The Wide Bay Burnett region begins about two hours north of Brisbane and covers an area of about 50,000 km2 including Gympie, Bundaberg, and North and South Burnett. It has the largest population of any region of Queensland, outside the south east corner.
The Wide Bay Burnett’s economy has historically been based on agriculture, timber, heavy manufacturing, mining and fishing. In recent years, this has been supplemented by growth in horticulture, tourism, aviation, advanced manufacturing, aquaculture, food processing, marine, construction and service industries.
The University of Southern Queensland, CQ University and the University of the Sunshine Coast all have campuses in the region, offering high quality education to local and international students. The region is home to iconic Australian businesses such as Bundaberg Rum, Bundaberg Sugar, Wide Bay Australia, Jabiru and Bundaberg Brewed Drinks.

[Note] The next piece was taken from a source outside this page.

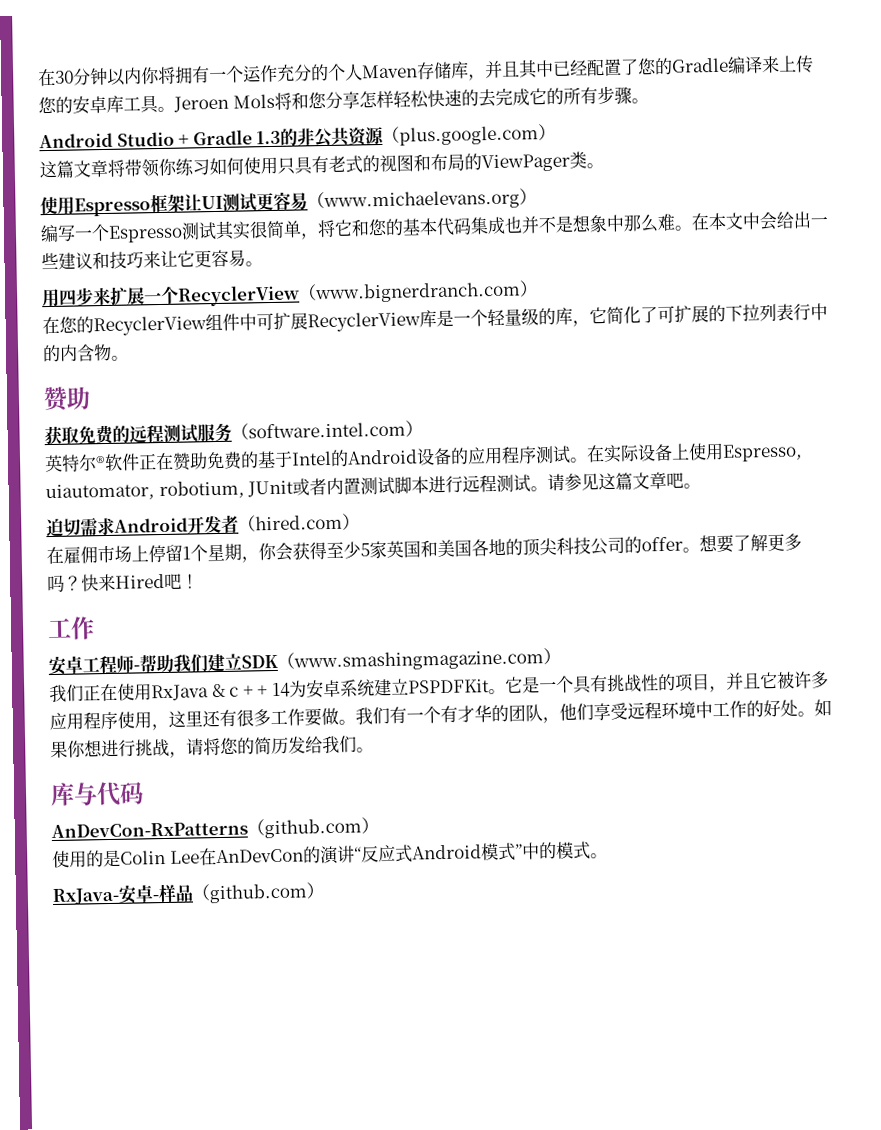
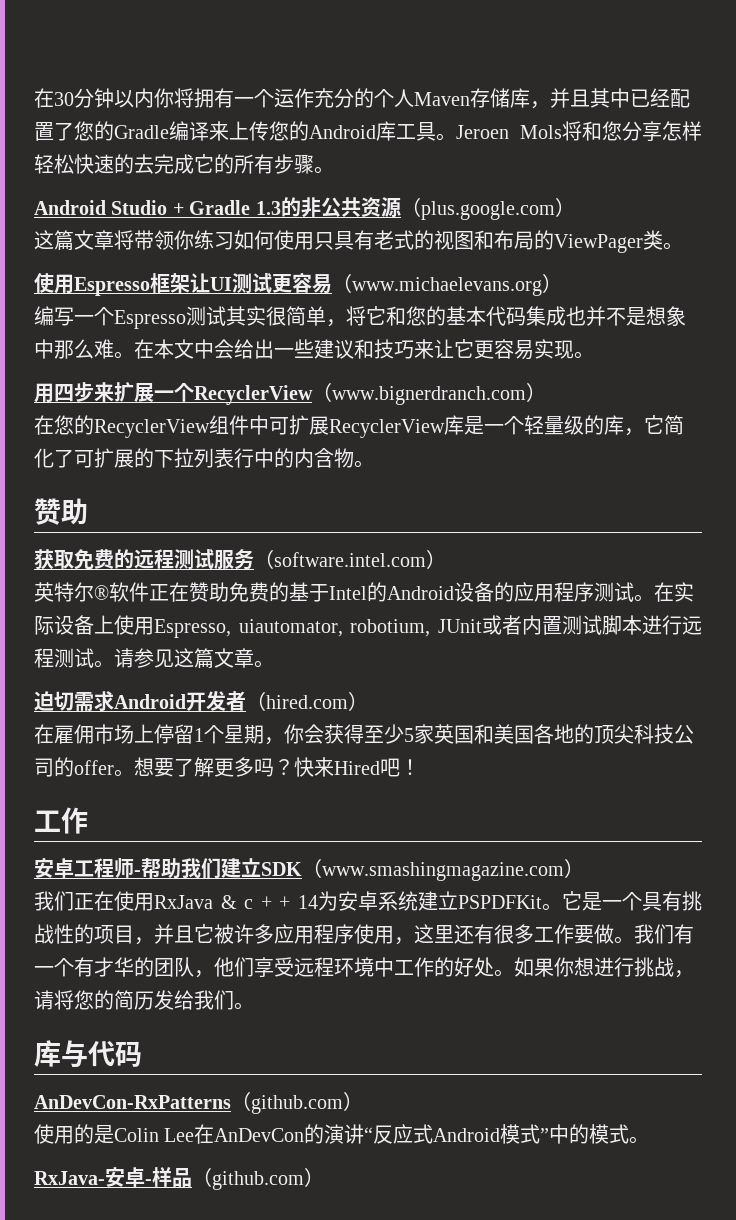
[72,95,107,115] 安卓 -> [309,125,376,139] Android
(246, 258) none -> [534,339,574,359] 实现
[666,472,685,489] 吧 -> (254, 658) none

The Bundaberg regional economy is most reliant on manufacturing (13.3%), agriculture, forestry and fishing (11.6%), retail trade (8.0%), health and community services (7.4%) and education (6.0%).

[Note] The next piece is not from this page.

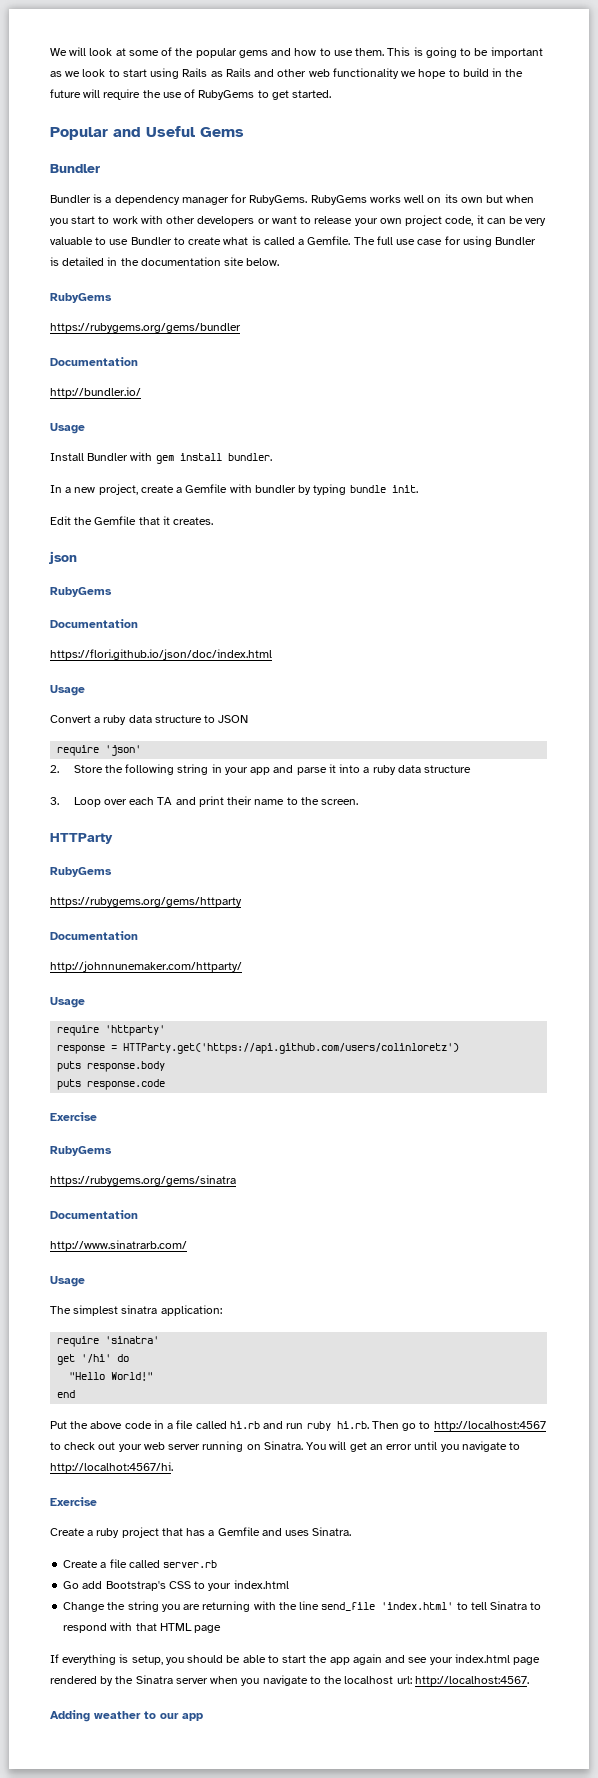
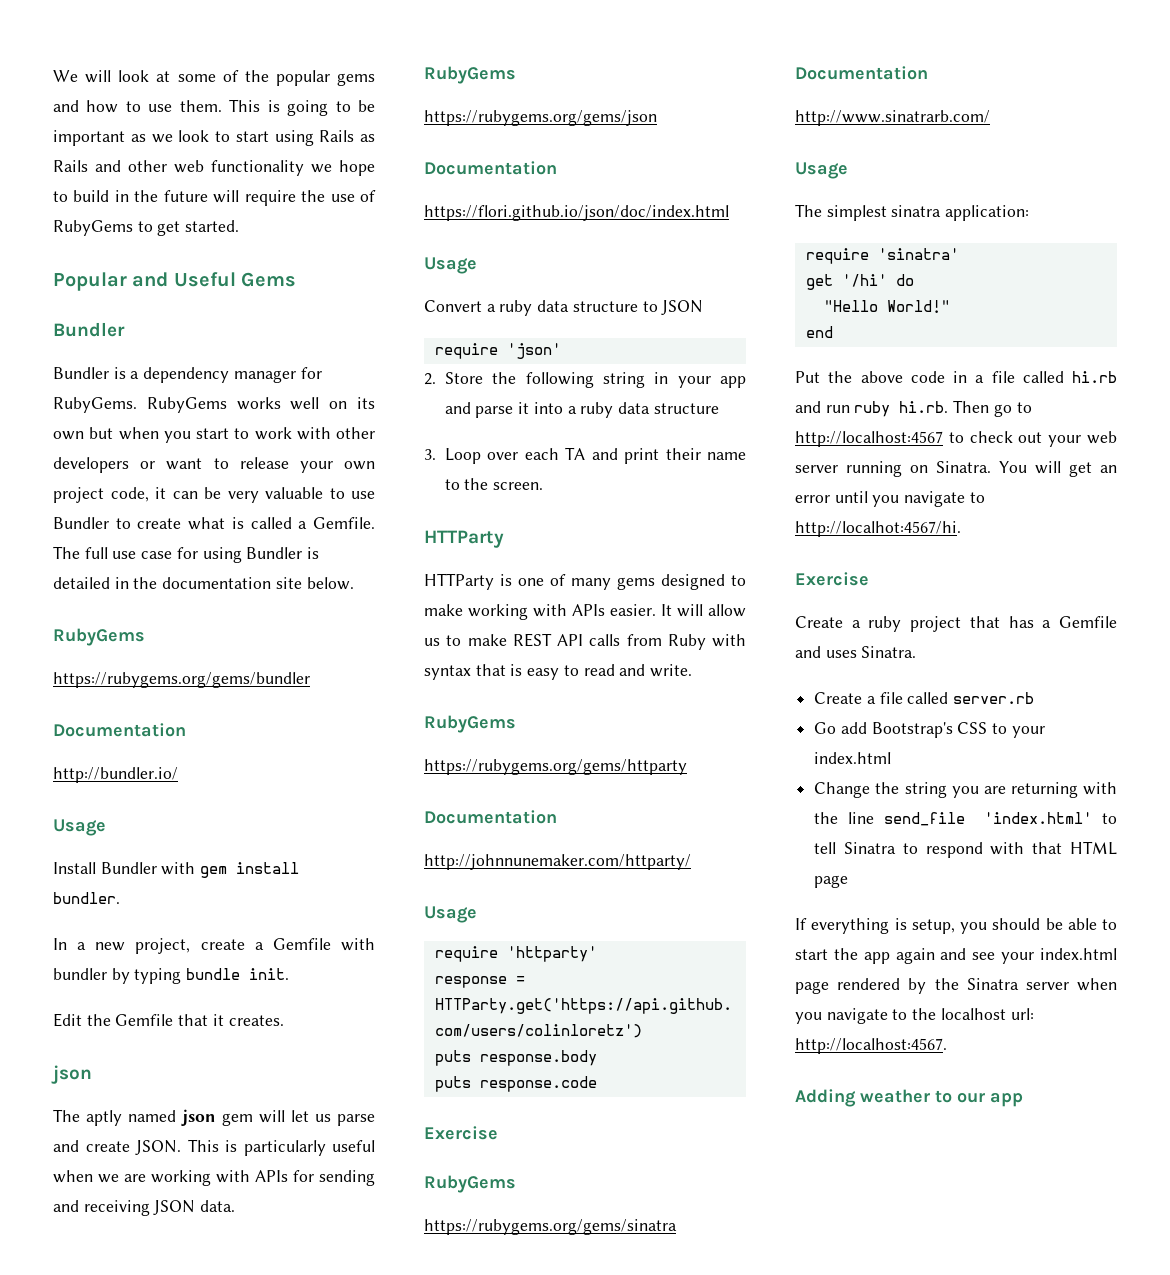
[50,587,112,597] // RubyGems -> [53,1109,375,1126] [53,1139,375,1156] [53,1170,375,1186] [53,1200,236,1216] [424,66,516,84] [424,110,657,126] // The aptly named json gem will let us parse and create JSON. This is particularly useful when we are working with APIs for sending and receiving JSON data. // RubyGems // https://rubygems.org/gems/json
(113, 838) none -> [424,573,746,590] [424,604,746,620] [424,633,746,650] [424,664,693,680] // HTTParty is one of many gems designed to make working with APIs easier. It will allow us to make REST API calls from Ruby with syntax that is easy to read and write.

Opportunities exist for investment, development and value-adding at the Port of Bundaberg precinct and in the region’s aviation, tourism, health services, professional services, manufacturing, innovation and technology, lifestyle and food-related industries.
- Bruce Highway upgrade and realignment between Cooroy and Curra
- Norwood Coal Mine Project
- Andrew and Lauren Project – UCG and coal to liquids
- Glen Wilga Coal Mine
The region grows and processes a variety of livestock, sugar, fruit, nuts, vegetables, timber and seafood with an established supply of water, sugar mills and meat processing works.
Horticulture is prominent, with significant volumes of citrus produced for local consumption and export. Figures produced by the Queensland Department of Agriculture, Forestry and Fisheries show that horticulture crops in the Bundaberg region have grown to just over A$300 million.
The figures show big increases in the gross value, crop area and production figures of macadamias, avocados and sweet potatoes, as well as rising production values for many horticulture crops. Tomatoes remain the largest vegetable crop, however, macadamia nuts, avocado and sweet potato have shown impressive gains.
The horticultural industry is also a major regional employer, economic driver and contributor to Australia’s food security. The produce grown in the region targets both domestic and international fresh markets as well as supplying a number of food processing and value adding operations.
Significant regional crops
Perennial crops produced in the region include avocado, custard apple, mango, lychee, citrus, passionfruit, macadamia nut, peach, banana, pineapple and nectarine.
Annual crops include tomato, chilli, capsicum, cherry tomato, zucchini, chinese bitter melon, rockmelon, watermelon, sweet potato, herbs, cucumber, okra, egg fruit, button squash, bean, snow pea, potato, sweet corn and pumpkin.
Fisheries and aquaculture
The fishing industry is based on scallops, prawns, spanner crabs, mackerel, mullet and reef fish. It is estimated to be worth about A$37 million with a competitive edge based on the export quality of the region’s fresh and frozen products.
Current markets include local, interstate and export destinations predominantly in Asia and Europe.
Many heavy industry manufacturing businesses operate from the region and enjoy the close proximity to Brisbane and the Sunshine Coast as well as connectivity with mining regions.
Engineering and allied industries
Jabiru Aircraft supply aircraft and aircraft kits, propellers, wheels, brakes and control system components to domestic and international markets. Microair Avionics designs and manufactures aircraft radios, intercoms, radar transponders, altitude encoders and other electronic products for the aviation industry.
Plastic product manufacture and fabrication in all its diversity is well represented in Bundaberg. Local companies demonstrate a high level of innovation in design and supply products to the fishing, agricultural, aviation and recreational industries.